I agree that it is a bit faster, but the colors are harder to read, for me and many others. Since the latest update, not only have all three of my DVRs returned to being incredibly, tortuously slow, they have eliminated two functions that many of us here used frequently, the PIG control, and the doube dash function. Add to that, the incredible SD output USELESS nag message, it seems to some of us that DirecTV is eliminating useful features. What improvements exactly are you thinking about?


----------



## NewForceFiveFan (Apr 23, 2010)

Personally I like the colors and it's easier to read and the guide does run faster, at least for me on my HR24's. What is a PIG control and the double dash function? I think I wouldn't be so annoyed with the hdgui if the spare tv with the dvd recorder was a standard definition tube job but it's an hdtv. If it was a stand alone bluray recorder with hd inputs and outputs this wouldn't be an issue.


----------



## nowandthen (Nov 19, 2005)

NewForceFiveFan said:


> Personally I like the colors and it's easier to read and the guide does run faster, at least for me on my HR24's. What is a PIG control and the double dash function? I think I wouldn't be so annoyed with the hdgui if the spare tv with the dvd recorder was a standard definition tube job but it's an hdtv. If it was a stand alone bluray recorder with hd inputs and outputs this wouldn't be an issue.


Once open the guide scrolls faster, but big deal. My two HR22s are so slow now, don't know why, seems to take forever for the guide or list to come up. And every time a program starts or stops recording the tV screen goes blank for a few seconds. 

I too don't see the advantage of the HD Guide. Pretty much same look, but different colors, oh you get some pretty cover art here and there but I rarely open the menu locations that show that stuff.

I too would like to see trick play return to the PIG.


----------



## allenn (Nov 19, 2005)

The SD message can be eliminated with a component to composite converter which is an acceptable work-around. The HD-UI Menu, Guide, and List look better to my older eyes than the previous SD version. I do not like the slow RF remote response and the audio drop-outs when switching from SD to DD5.1. Media Share sucks. It would be nice to see Media Share fixed. My guess that hell will freeze over before any firmware is error free!


----------



## MISpat (Apr 22, 2009)

allenn said:


> The SD message can be eliminated with a component to composite converter which is an acceptable work-around.
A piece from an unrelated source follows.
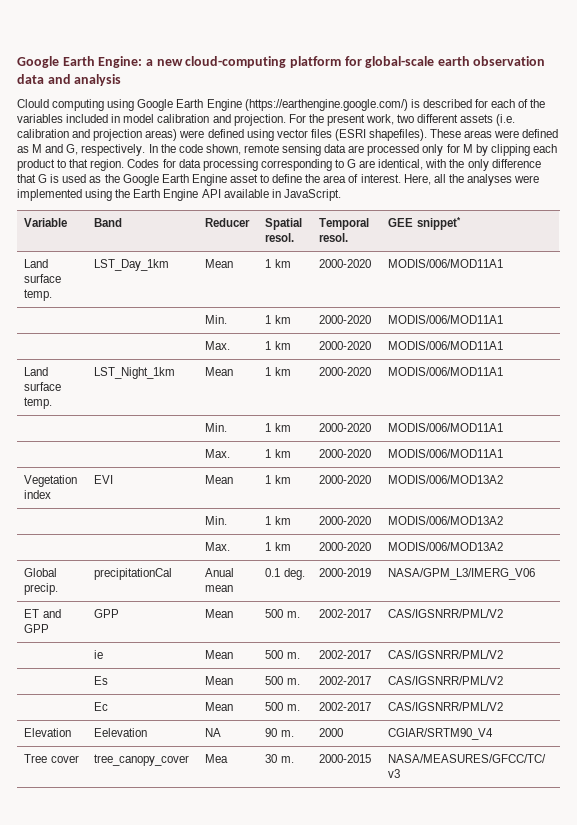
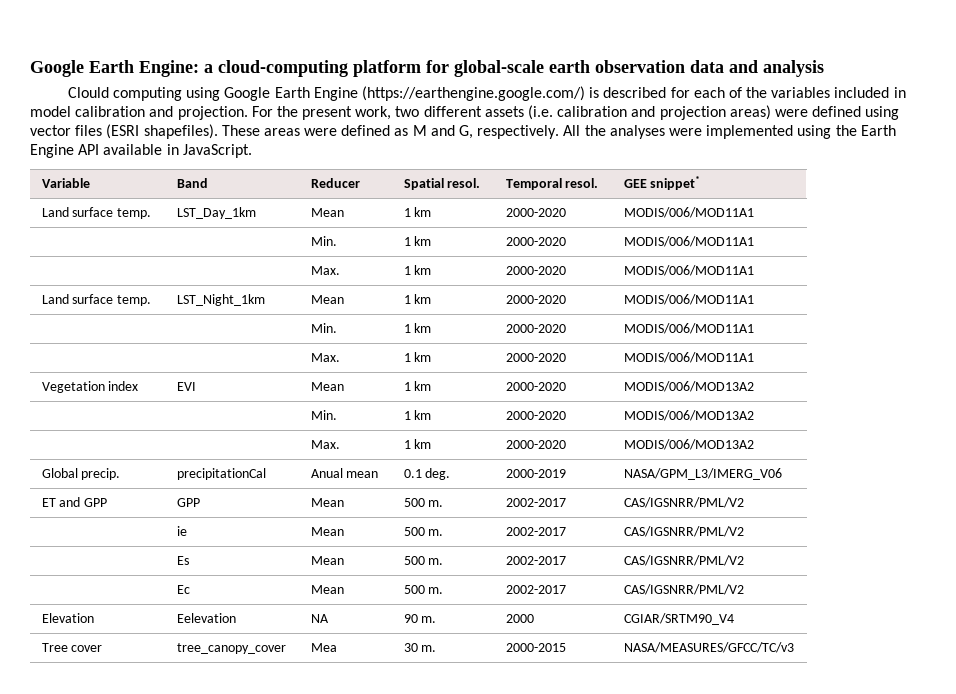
[156,59,183,66] new -> (213, 68) none
[148,144,557,156] [17,159,541,171] [17,174,446,186] In the code shown, remote sensing data are processed only for M by clipping each product to that region. Codes for data processing corresponding to G are identical, with the only difference that G is used as the Google Earth Engine asset to define the area of interest. Here, all -> [563,125,581,136] All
Not to those of us who record to DVD because it degrades the signal quality.
It also doesn't work for someone who already uses those outputs for other purposes (ie. Slingbox, or an older HDTV with no HDMI inputs)


----------



## NewForceFiveFan (Apr 23, 2010)

I get a kick out of how my Toshiba dvd recorder was manufactured in February 2011 but only has Composite and S-Video inputs for recording to dvd but it has hdmi, component, composite, and s-video outputs and can output on component in 480i or 480p and on hdmi in 480p, 720p, 1080i, or 1080p. Would it really have cost more to put in a second hdmi (for input) and an HD-to-SD chip in addition to the SD-to-HD. Can't wait till hdmi is the norm for input/output and all the other obsoletes go away.


----------



## joed32 (Jul 27, 2006)

NewForceFiveFan said:


> I get a kick out of how my Toshiba dvd recorder was manufactured in February 2011 but only has Composite and S-Video inputs for recording to dvd but it has hdmi, component, composite, and s-video outputs and can output on component in 480i or 480p and on hdmi in 480p, 720p, 1080i, or 1080p. Would it really have cost more to put in a second hdmi (for input) and an HD-to-SD chip in addition to the SD-to-HD. Can't wait till hdmi is the norm for input/output and all the other obsoletes go away.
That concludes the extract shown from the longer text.